The activity of compounds which inhibit the multiplication of influenza virus can be measured in chorioallantoic membrane cultures in vitro by means of hemagglutination titrations on the medium. Studies on the reproducibility of virus reproduction in membrane cultures have revealed the major variables which affect the results and thus have led to the development of a precise technique. Under strictly controlled experimental conditions, the extent of reproduction of the virus in membrane cultures is predictable within narrow limits of variation.
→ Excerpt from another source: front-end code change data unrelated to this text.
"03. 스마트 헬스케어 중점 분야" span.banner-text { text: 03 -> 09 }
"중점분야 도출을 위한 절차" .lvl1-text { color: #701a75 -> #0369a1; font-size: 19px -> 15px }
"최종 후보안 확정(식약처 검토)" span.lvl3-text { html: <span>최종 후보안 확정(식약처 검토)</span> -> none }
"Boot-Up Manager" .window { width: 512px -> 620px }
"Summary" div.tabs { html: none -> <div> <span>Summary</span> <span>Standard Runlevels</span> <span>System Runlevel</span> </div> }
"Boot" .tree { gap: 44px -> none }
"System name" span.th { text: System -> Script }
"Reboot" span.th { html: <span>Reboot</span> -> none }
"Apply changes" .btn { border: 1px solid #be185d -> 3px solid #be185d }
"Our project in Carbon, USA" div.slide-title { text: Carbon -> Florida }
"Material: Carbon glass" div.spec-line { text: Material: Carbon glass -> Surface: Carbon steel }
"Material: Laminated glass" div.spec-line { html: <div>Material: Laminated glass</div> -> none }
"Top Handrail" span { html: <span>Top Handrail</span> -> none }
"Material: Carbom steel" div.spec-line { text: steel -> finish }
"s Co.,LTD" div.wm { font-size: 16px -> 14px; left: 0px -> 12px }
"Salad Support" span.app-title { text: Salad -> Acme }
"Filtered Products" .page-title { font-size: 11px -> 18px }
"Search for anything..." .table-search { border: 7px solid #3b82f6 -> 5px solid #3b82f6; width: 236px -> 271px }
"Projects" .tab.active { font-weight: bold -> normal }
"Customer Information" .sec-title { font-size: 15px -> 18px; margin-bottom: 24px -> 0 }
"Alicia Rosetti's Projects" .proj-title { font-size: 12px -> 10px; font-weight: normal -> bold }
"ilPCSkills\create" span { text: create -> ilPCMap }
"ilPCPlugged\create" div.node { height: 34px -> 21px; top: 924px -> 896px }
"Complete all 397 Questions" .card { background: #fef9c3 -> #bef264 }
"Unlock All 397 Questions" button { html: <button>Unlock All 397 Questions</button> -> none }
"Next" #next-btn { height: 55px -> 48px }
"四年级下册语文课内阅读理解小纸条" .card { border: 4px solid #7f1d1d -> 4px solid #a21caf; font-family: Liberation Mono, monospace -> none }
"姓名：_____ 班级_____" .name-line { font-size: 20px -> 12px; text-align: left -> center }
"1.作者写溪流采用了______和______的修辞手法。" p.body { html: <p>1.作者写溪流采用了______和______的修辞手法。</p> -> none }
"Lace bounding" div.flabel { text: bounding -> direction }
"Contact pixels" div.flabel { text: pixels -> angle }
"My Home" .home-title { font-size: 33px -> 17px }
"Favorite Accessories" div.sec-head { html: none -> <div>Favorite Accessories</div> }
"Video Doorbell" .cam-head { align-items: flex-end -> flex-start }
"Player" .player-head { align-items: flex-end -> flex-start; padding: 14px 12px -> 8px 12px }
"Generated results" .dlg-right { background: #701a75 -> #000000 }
With 105.5 EID50 of influenza B virus, Lee strain, and 5.75 cm.2 of chorioallantoic membrane per ml., the ratio of infective virus particles to susceptible allantoic cells appears to be approximately 1:28. Under these conditions, the evidence indicates that two cycles of multiplication occur and nearly maximal hemagglutination titers are found with culture medium at 36 hours. The extent of the deviation in the absolute titer in different experiments was only 0.112 log unit.
At a concentration of 0.0017 M, 2,5-dimethylbenzimidazole caused inhibition of the multiplication of influenza B virus, Lee strain, which persisted for at least 70 hours as measured by hemagglutination titrations on the culture medium. The degree of inhibition was closely comparable to that demonstrated by infectivity titrations on the membrane at the end of the first cycle of virus reproduction (1).